You also learn to ride them bareback on their neck like a mahout.  You learn basic elephant commands like go and stop in the Thai language.  And everyone has to wear special riding clothes that the elephants recognize.  There’s an actual purpose connected to riding them, and not just for the fun of it.  Plus, these close encounters allow people to develop a relationship with the elephants and make a connection that will help create advocates and preserve the species.  We rode them uphill, in the forest over a great distance actually.  It was kind of exhausting.

I believe Halyard might be checking his phone while riding his elephant.  Insert emoji with eye roll.

Notice how the elephant is helping Kaiyo climb up.  He lifts his front leg up as a step so that Kaiyo can step up onto his neck.  The elephants are very clever.

When we arrived at the end of our journey there was a large feast spread out on banana leaves.  I had ordered a vegetarian meal so I got a cute, surprisingly compact and full, vegetarian fried rice packet wrapped in a banana leaf.  It was delicious.  Everyone else ate fried chicken, pork and other meaty items.  There was a fried banana with coconut treat which was amazing.  And something for dessert that basically looked like donuts.  Plus a lot of colorful fresh fruit.  White flesh dragon fruit, mangosteens, bananas, lychee, guava, something else that had to be peeled and looked exactly like clear mangosteen inside.  I love the fruit in this part of the world!  It’s so exotic and different.

After lunch we got back on the elephants to return them to the place where we started.  It was an amazing experience!  Kaiyo and Avalon said they loved feeding the elephants the best.  Their big tongues were huge and slippery.  As you stuck the bananas and sugar cane in their mouth you had to set it on their tongue, not throw it in their mouth!  At first Avalon and Kaiyo were tossing the food at them, and it kept dropping back out.Halyard said riding the elephants through the forest was fun.  I liked giving them a bath, even though it was a dirty job!  When we were done bathing them it was photo op time.  We stood in the muddy water and the trainers made the elephants spray us with their trunks for a funny action shot.

Side note: Later on our trip took us to Cambodia where our guide told us that there are only 40 elephants left in Cambodia.  He said this as we watched a few elephants give rides to tourists.  The elephants were “dressed up” in fancy blankets and head gear (like at the circus) and they were just pacing back and forth around a temple in the hot heat.  We all agreed that the elephants looked sad.  Our guide said an elephant died last year with a tourist on its back.  He said it had been overworked.  I asked him why there were so few elephants in Cambodia left and he said it was because during the war too many were killed by bombs and mines.  There are still thousands of mines hidden in Cambodia.  (He also said currently three people in Cambodia are still killed by mines everyday.)  But more on Cambodia in a later post.
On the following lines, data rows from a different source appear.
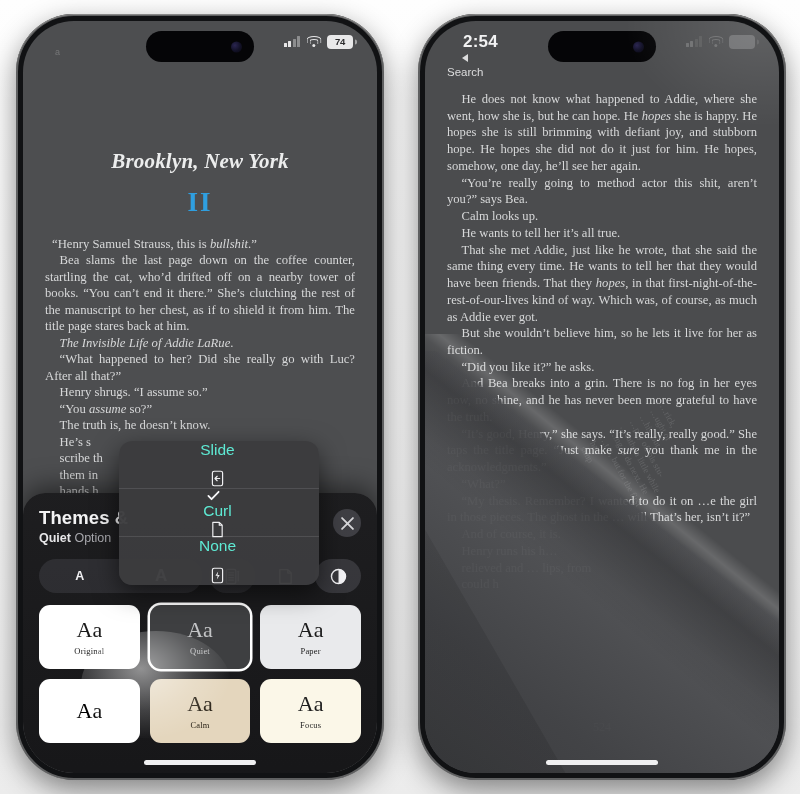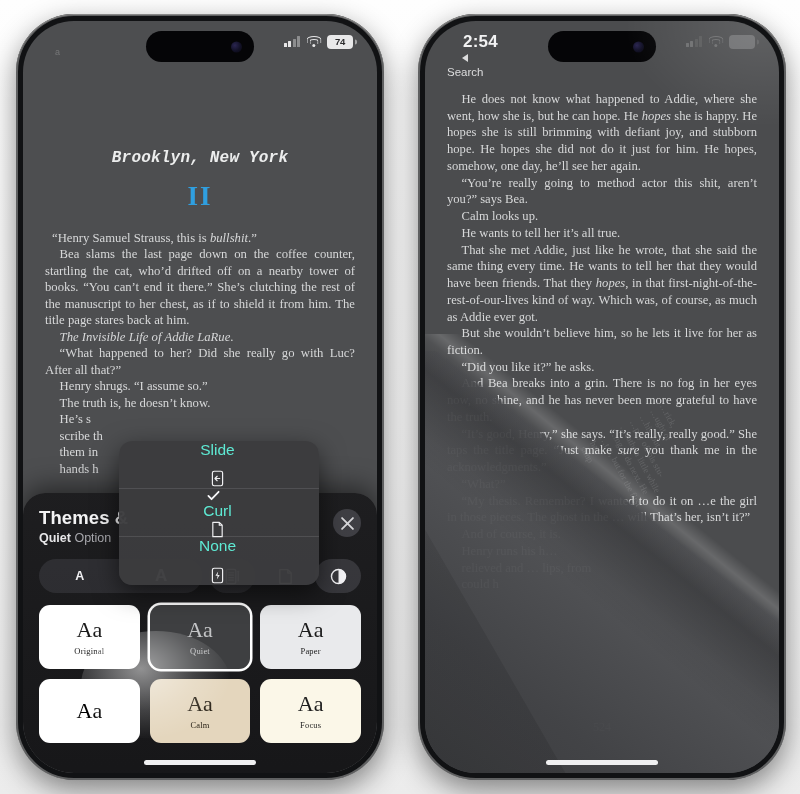--- a/index.html
+++ b/index.html
@@ -126,9 +126,8 @@
   }
   .chapter-head .loc {
     font-style: italic; font-weight:700;
-    font-size: 16px; line-height:1.22; color:#eceded;
+    font-size: 21px; line-height:1.22; color:#eceded;
     letter-spacing:.2px;
-    font-family:Liberation Mono, monospace;
   }
   .chapter-head .numeral {
     margin-top: 12px;

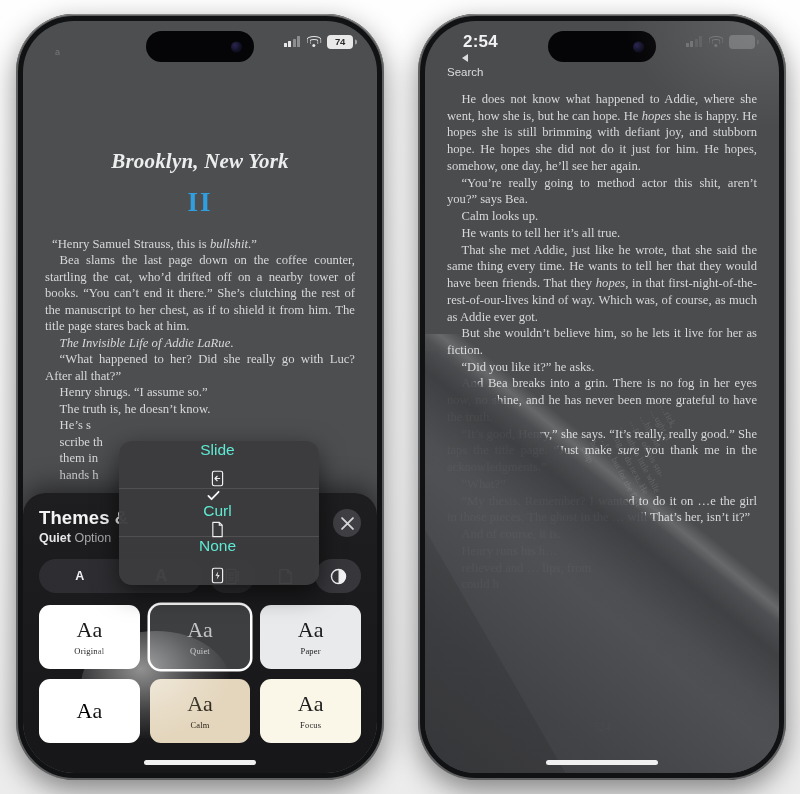--- a/index.html
+++ b/index.html
@@ -345,6 +345,7 @@
             <p><i>The Invisible Life of Addie LaRue</i>.</p>
             <p>“What happened to her? Did she really go with Luc? After all that?”</p>
             <p>Henry shrugs. “I assume so.”</p>
+            <p>“You <i>assume</i> so?”</p>
             <p>The truth is, he doesn’t know.</p>
             <p>He’s s</p>
             <p>scribe th</p>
I appreciate that Patara focuses on elephant rehabilitation and reproduction.  Their mission is to bring all of their elephants to perfect health because they say only healthy elephants will reproduce.  It was a very educational day.  I hope my kids made a connection that they’ll always remember.


“With conservation philosophy ‘Extinction is Forever,’ Patara Elephant Farm (is) honored to encourage people to try, at least once in their lives, to experience this very special and sacred animal that should be treasured. Give yourself an opportunity to share (a) once-in-a-lifetime experience with the elephants; you will be touched by their beautiful hearts and will be brought closer to their special world.”